Pôle 1 - Chambre 11, 5 juin 2025 — 25/03044
Texte intégral
RÉPUBLIQUE FRANÇAISE
AU NOM DU PEUPLE FRANÇAIS
COUR D'APPEL DE PARIS
L. 742-1 et suivants du Code de l'entrée et du séjour
des étrangers et du droit d'asile
ORDONNANCE DU 05 juin 2025
(1 pages)
Numéro d'inscription au répertoire général et de décision : B N° RG 25/03044 - N° Portalis 35L7-V-B7J-CLN26
Décision déférée : ordonnance rendue le 03 juin 2025, à 11h03, par le magistrat du siège du tribunal judiciaire de Meaux
Nous, Marie-Anne Baulon, présidente de chambre à la cour d'appel de Paris, agissant par délégation du premier président de cette cour, assistée de Marie Bounaix, greffière aux débats et au prononcé de l'ordonnance,
APPELANT
LE PREFET DE LA SEINE SAINT DENIS
représenté par Me Alexandre Marinelli, du cabinet Adam-Caumeil, avocat au barreau de Paris
INTIMÉ
M. X se disant [K] [X]
né le 27 Mai 1978 à [Localité 1] de nationalité Algérienne
LIBRE,
non comparant, non représenté, convoqué au centre de rétention du Mesnil Amelot 2 et 3, faute d'adresse déclarée,
MINISTÈRE PUBLIC, avisé de la date et de l'heure de l'audience,
ORDONNANCE :
- réputée contradictoire,
- prononcée en audience publique,
- Vu l'ordonnance du 03 juin 2025 du magistrat du siège du tribunal judiciaire de Meaux rejetant la requête du préfet de la Seine-Saint-Denis, disant n'y avoir lieu à troisième prolongation de la rétention administrative de M. X se disant [K] [X] et rappelant à M. X se disant [K] [X] qu'il devra se conformer à l'obligation de quitter le territoire national ;
- Vu l'appel motivé interjeté le 04 juin 2025, à 05h50, par le conseil du préfet de la Seine-Saint-Denis ;
- Après avoir entendu les observations du conseil du préfet tendant à l'infirmation de l'ordonnance ;
SUR QUOI,
C'est à tort que le premier juge a considéré pour une 3ème prolongation, que la menace pour l'ordre public n'était pas caractérisée alors qu'il résulte de l'ensemble de la procédure M. [X] a été interpellé et placé en garde à vue pour des faits d'agression sexuelle, viol sur mineurs de 15 ans et corruption de mineur, que ces faits n'ont pas été classés, qu'il résulte en effet du procès-verbal du 4 avril 2025 à 17h18 que le parquetier a ordonné que la procédure lui soit transmise pour évaluation, sans que le résultat de ladite évaluation soit connue ; en tout état de cause, l'affaire étant particulièrement sérieuse il ne saurait être considéré que la menace a cessé s'agissant, à tout le moins, de relations sexuelles entre un adulte de 47 ans avec un enfant de 15 ans contre rémunération ; de surcroit, M. [X] a, au cours de cette procédure, été testé positif à la cocaine et au cannabis (PV du 3 avril à 19h25) ; la menace pour l'ordre public est caractérisée ; il convient d'infirmer l'ordonnance et de statuer conformément au dispositif.
PAR CES MOTIFS
INFIRMONS l'ordonnance,
STATUANT À NOUVEAU,
ORDONNONS la prolongation de la rétention de M. X se disant [K] [X] dans les locaux ne dépendant pas de l'administration pénitentiaire, pour une durée de 15 jours,
ORDONNONS la remise immédiate au procureur général d'une expédition de la présente ordonnance.

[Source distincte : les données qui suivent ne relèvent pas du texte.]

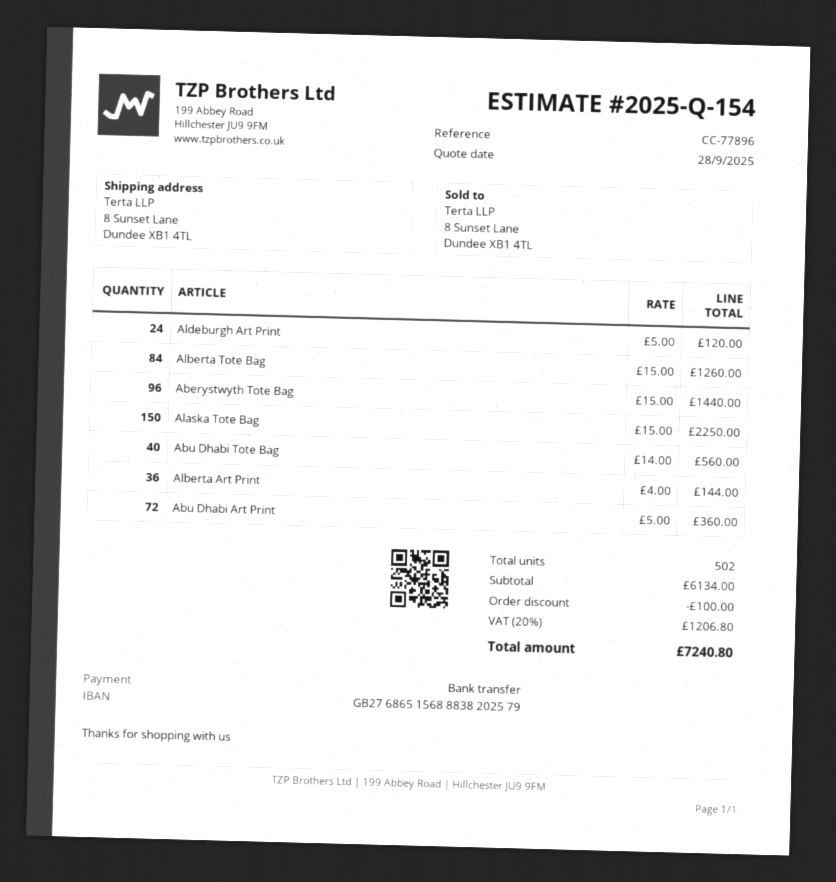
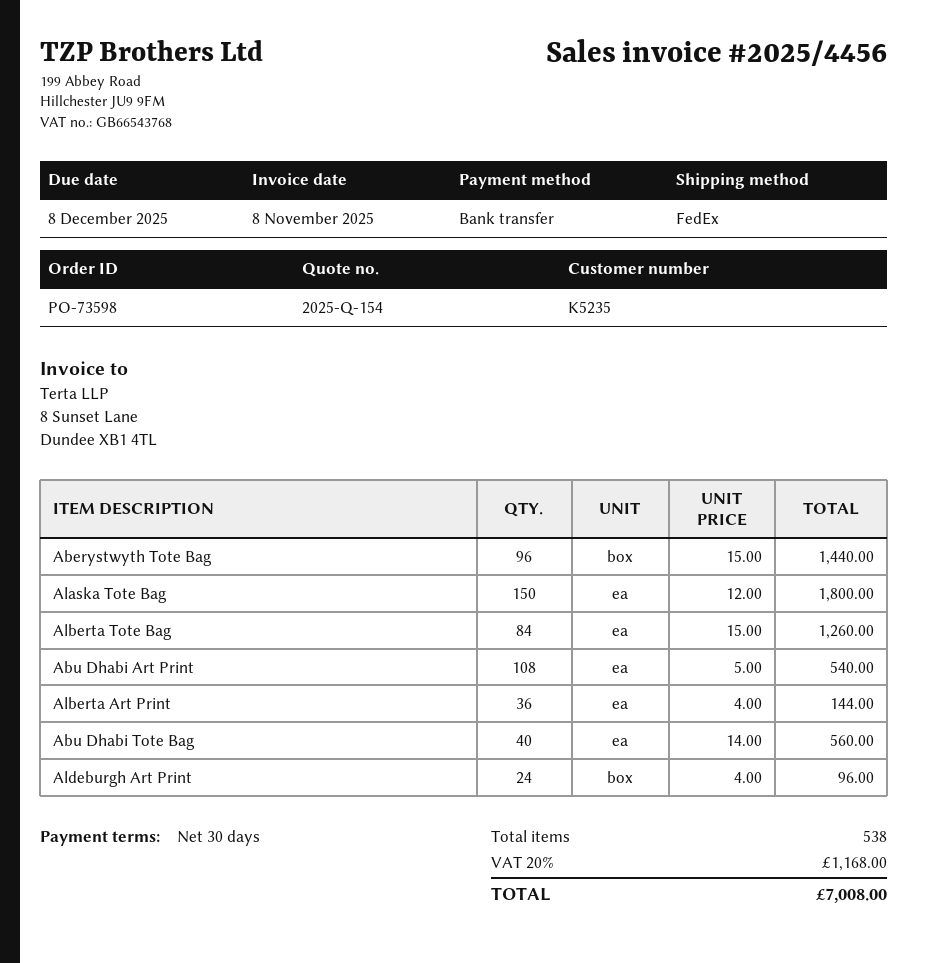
Aldeburgh Art Print: 24 x 5.00 = 120.00 -> 24 x 4.00 = 96.00
Alaska Tote Bag: 150 x 15.00 = 2250.00 -> 150 x 12.00 = 1800.00
Abu Dhabi Art Print: 72 x 5.00 = 360.00 -> 108 x 5.00 = 540.00
total quantity: 502 -> 538
discount: 100.00 -> none
tax: 20% = 1206.80 -> 20% = 1168.00
total: 7240.80 -> 7008.00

Fait à Paris le 05 juin 2025 à
LE GREFFIER, LE PRÉSIDENT,
REÇU NOTIFICATION DE L'ORDONNANCE ET DE L'EXERCICE DES VOIES DE RECOURS:
Pour information:
L'ordonnance n'est pas susceptible d'opposition.

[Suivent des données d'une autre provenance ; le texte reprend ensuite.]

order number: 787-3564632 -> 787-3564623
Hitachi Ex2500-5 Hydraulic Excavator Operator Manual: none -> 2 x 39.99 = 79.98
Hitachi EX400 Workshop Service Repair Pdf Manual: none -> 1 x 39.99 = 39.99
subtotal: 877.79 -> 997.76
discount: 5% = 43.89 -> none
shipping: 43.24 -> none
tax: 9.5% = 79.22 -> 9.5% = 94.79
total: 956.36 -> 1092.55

Le pourvoi en cassation est ouvert à l'étranger, à l'autorité administrative qui a prononcé le maintien en zone d'attente ou la rétention et au ministère public.
Le délai de pourvoi en cassation est de deux mois à compter de la notification.
Le pourvoi est formé par déclaration écrite remise au secrétariat greffe de la Cour de cassation par l'avocat au Conseil d'Etat et à la Cour de cassation constitué par le demandeur.